Was she related to him? Was he really her mum’s birth father? She shook her head. She couldn’t think. She couldn’t think about any of it. She just needed to ask him. She began walking across the sand, avoiding the brave few who were still walking or playing on the beach. The wind was fiercer down here. She could feel the sand whipping across her feet.

‘Brooke, love.’

Coming to a stop, she pushed her hair from her eyes and looked up towards the promenade. It was Elsie... and Ian. Ian. Was she ready to ask him? Was she ready for an answer she didn’t want to hear?

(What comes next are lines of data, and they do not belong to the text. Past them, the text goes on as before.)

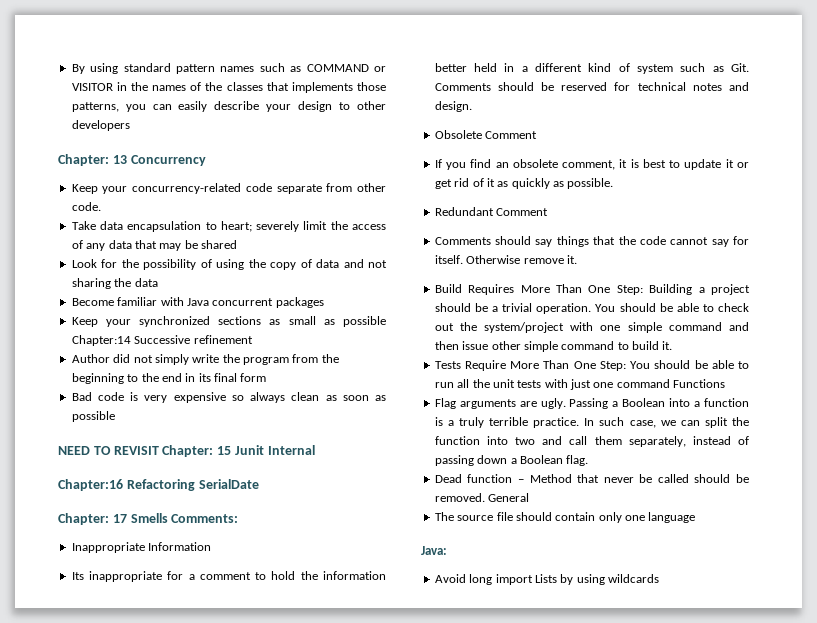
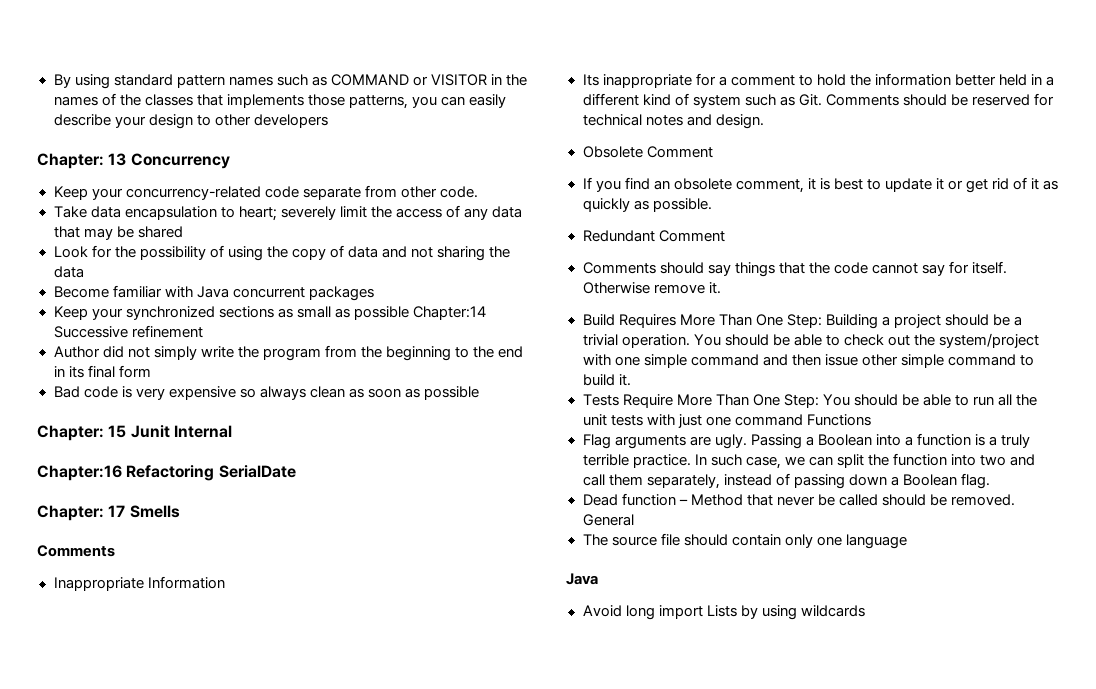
- NEED TO REVISIT Chapter: 15 Junit Internal
+ Chapter: 15 Junit Internal
- Chapter: 17 Smells Comments:
+ Chapter: 17 Smells
+ Comments
  The source file should contain only one language
- Java:
+ Java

‘It’s a bit wild to be out here at the moment. Why don’t you join us for a drink? We’re meeting Daisy and Ollie at the pub.’ Ian called down.

Glancing from him to Elsie and back again, she nodded. She had to know. Making her way to the concrete stairs leading from the beach to the promenade, she slowly climbed them.

‘Do you want my jacket?’ Ian shrugged out of his jacket and wrapped it around Brooke’s shoulders.

‘Are you all right, love? You look as though you’ve seen a ghost.’

She could feel Elsie’s hand on her arm. She could feel her concern, but she couldn’t take her eyes off Ian. It was his eyes. They reminded her of someone. They reminded her of her mum’s eyes. They were the same colour. Had her gran been telling the truth?

‘Brooke, love, what’s happened?’

‘You do look rather peaky.’ Ian frowned.

Without taking her eyes from his, Brooke pulled out the letter from her pocket and passed it to him.